* [REQUIRED ACTION]: Repeat the lines of the material below exactly, beginning at the one with "- Discord bot" and stopping after the last.

* [MATERIAL FOR THE TASK]:
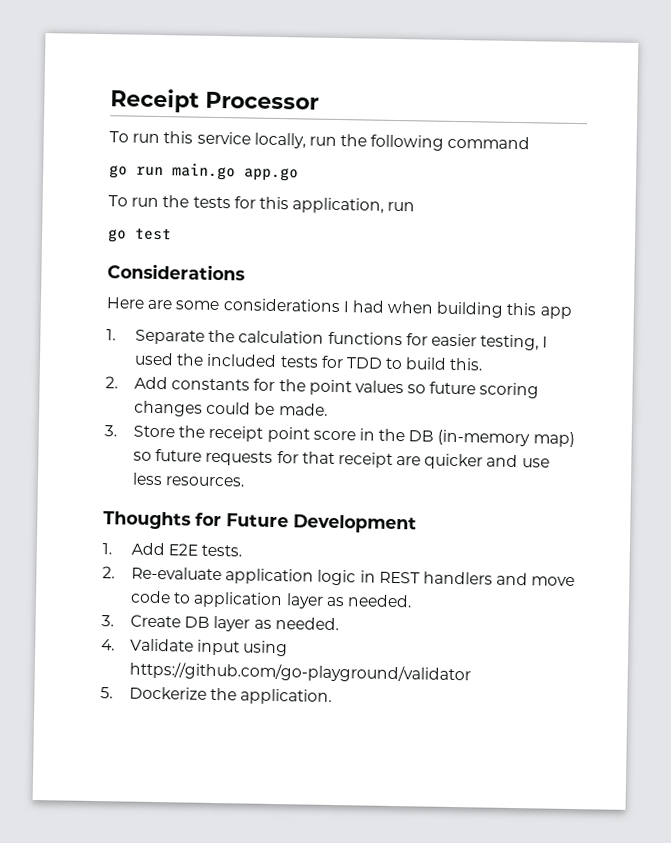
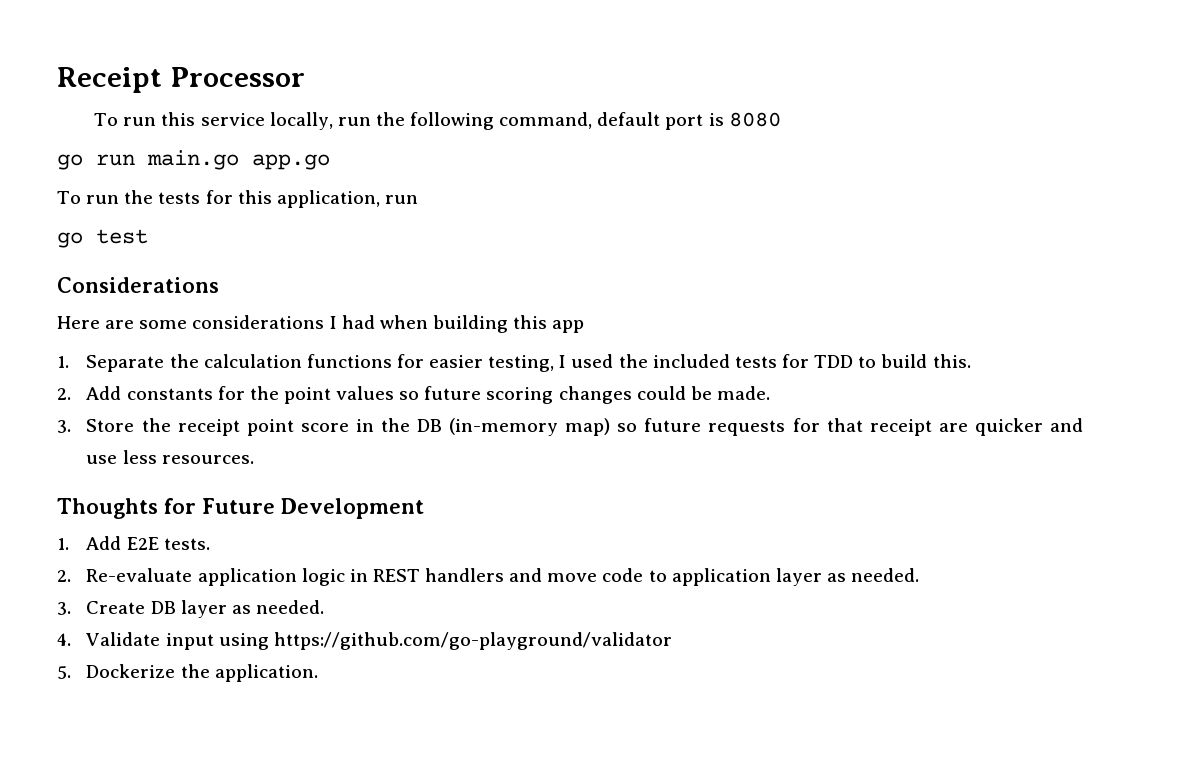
- To run this service locally, run the following command
+ To run this service locally, run the following command, default port is 8080

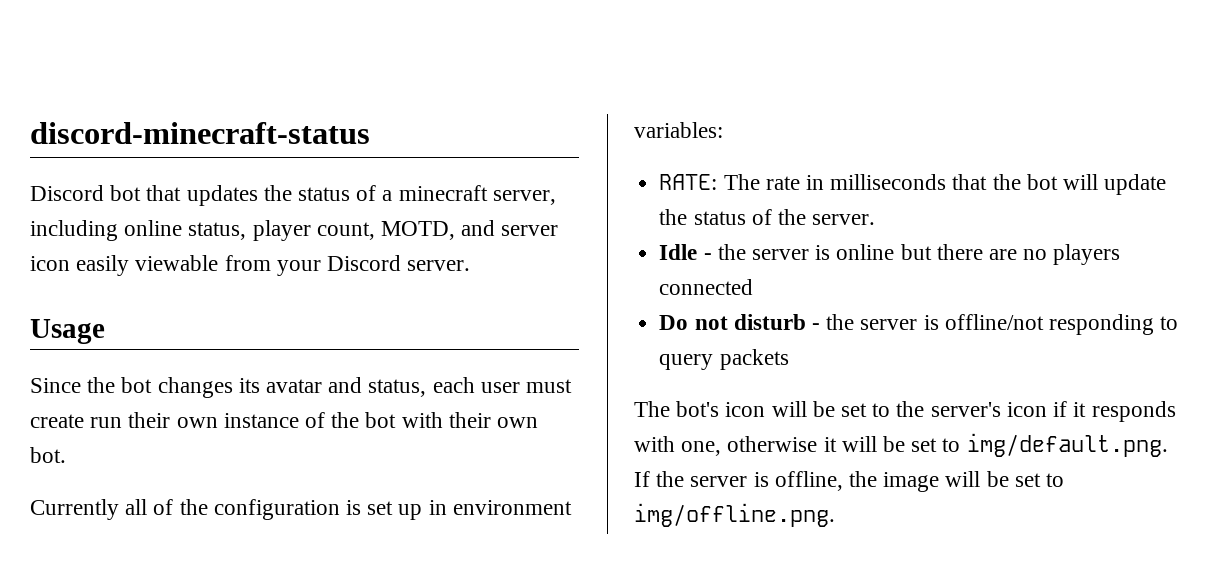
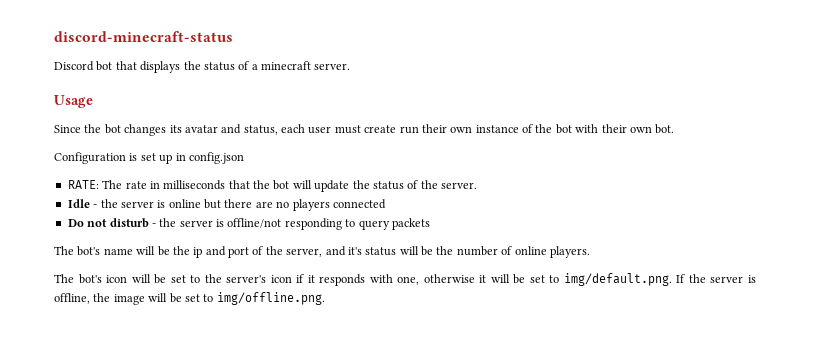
- Discord bot that updates the status of a minecraft server, including online status, player count, MOTD, and server icon easily viewable from your Discord server.
+ Discord bot that displays the status of a minecraft server.
- Currently all of the configuration is set up in environment variables:
+ Configuration is set up in config.json
+ The bot's name will be the ip and port of the server, and it's status will be the number of online players.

* [RESULT OF THIS TASK]:
- Discord bot that updates the status of a minecraft server, including online status, player count, MOTD, and server icon easily viewable from your Discord server.
+ Discord bot that displays the status of a minecraft server.
- Currently all of the configuration is set up in environment variables:
+ Configuration is set up in config.json
+ The bot's name will be the ip and port of the server, and it's status will be the number of online players.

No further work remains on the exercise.